To be clear, the bank says "there are no discussions to review HSBC's global headquarters and no plans to reopen the issue".
And relocating to Hong Kong is not without its risks, especially at a time of trade tensions between China and the US.
Many residents in the autonomous region fear that the Communist Party will eventually impose its command-and-control model, which would pose unique challenges for HSBC.
But the rationale for redomiciling is stronger today than it was in 2015, when HSBC kicked off a review of whether London was the right place for its headquarters.
Back then, Asia accounted for 84 per cent of profits. By last year, that figure was 90 per cent, and it will continue to rise as the bank invests in the region as part of its "pivot to Asia".
Add to that the fact that the UK is set to leave the EU, hindering HSBC's ability to serve its European clients from London, along with the spectre of a far-left Labour government, and the case for moving back to Hong Kong becomes stronger still.
Lower taxes could also boost HSBC's profits: when the bank last considered relocating to Hong Kong, analysts estimated that this would result in US$14 billion ($21.1b) of savings in subsequent years.
It makes little sense for a global bank focused on Asia to be run from the UK, not least for logistical reasons: the company's top executives waste time travelling between the two regions, while the seven-hour time difference means managers in Hong Kong and China must sometimes wait for colleagues in London to wake up before decisions are approved.
In the Hong Kong Monetary Authority, HSBC would have a principal regulator that already knows the bank well.
Although the watchdog would have to hire some additional staff if it were to become the bank's primary supervisor, officials privately say the organisation could rise to the challenge with relative ease.
HSBC only moved its headquarters from Hong Kong to London in 1993 to smooth the way for its takeover of Midland Bank, part of a global dealmaking spree in the 1990s and early 2000s designed to lessen the bank's reliance on Hong Kong.
But two of those deals proved disastrous: the takeover of Household Finance left the group badly exposed to the US subprime crisis; and the lender it bought in Mexico, Grupo Financiero Bital, was a bank of choice for the country's drug cartels, resulting in a money-laundering scandal that threatened HSBC's very existence.
Stuart Gulliver, chief executive between 2011 and 2018, recognised the error of HSBC's international expansion and instituted the shift back to focus on Asia's fast-growing economies.
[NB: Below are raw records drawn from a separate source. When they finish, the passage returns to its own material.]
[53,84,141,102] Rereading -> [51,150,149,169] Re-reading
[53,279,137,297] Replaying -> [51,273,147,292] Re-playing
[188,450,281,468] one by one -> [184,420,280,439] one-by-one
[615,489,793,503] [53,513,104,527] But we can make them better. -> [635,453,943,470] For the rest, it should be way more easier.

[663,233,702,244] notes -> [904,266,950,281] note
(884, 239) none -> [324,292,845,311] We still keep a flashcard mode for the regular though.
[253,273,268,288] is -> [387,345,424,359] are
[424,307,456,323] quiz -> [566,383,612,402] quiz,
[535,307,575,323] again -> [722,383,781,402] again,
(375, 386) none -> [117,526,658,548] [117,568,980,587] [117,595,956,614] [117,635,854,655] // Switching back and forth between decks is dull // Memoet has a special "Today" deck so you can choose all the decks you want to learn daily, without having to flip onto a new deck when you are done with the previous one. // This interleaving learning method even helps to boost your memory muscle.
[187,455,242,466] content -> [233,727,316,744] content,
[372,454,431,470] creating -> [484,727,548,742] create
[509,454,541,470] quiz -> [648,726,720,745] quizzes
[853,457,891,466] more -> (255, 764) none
Today, the bank's strategy sounds remarkably similar to the one it outlined in 1884, when its chairman told shareholders: "It [is] not advisable to extend the interests of the bank, however brilliant the prospects, to places which cannot be considered as being . . . of immediate importance to the trade of China."
The bank's current chairman, Mark Tucker, who has been in charge for 19 months, would be an ideal candidate to spearhead the move. He led the successful demerger of AIA, the Asian insurer, from its US parent AIG, before presiding over a dramatic increase in profits.
The move would also be made simpler by UK ringfencing regulations that were signed into law earlier this year, which forced HSBC and its rivals to separate their British operations from their global businesses.
HSBC UK, now headquartered in Birmingham with its own management and board, is already a de facto standalone bank that could easily be hived off as a separate entity or run as a subsidiary from Hong Kong.
When HSBC announced the most-recent review of its headquarters on the eve of the 2015 general election, it put the bank at the centre of exactly the kind of political firestorm that the conflict-averse company tries so hard to avoid.
Although the threat of quitting London resulted in a reduction of the size of the bank levy HSBC must pay to the UK Treasury, the public contest also irritated officials in Hong Kong and Beijing who felt spurned when the group stuck with London.
So next time round, investors should expect no such public review. Instead, HSBC could simply announce it is returning to Hong Kong, bringing down the curtain on a period that would eventually be seen as a brief anomaly in its 154-year history.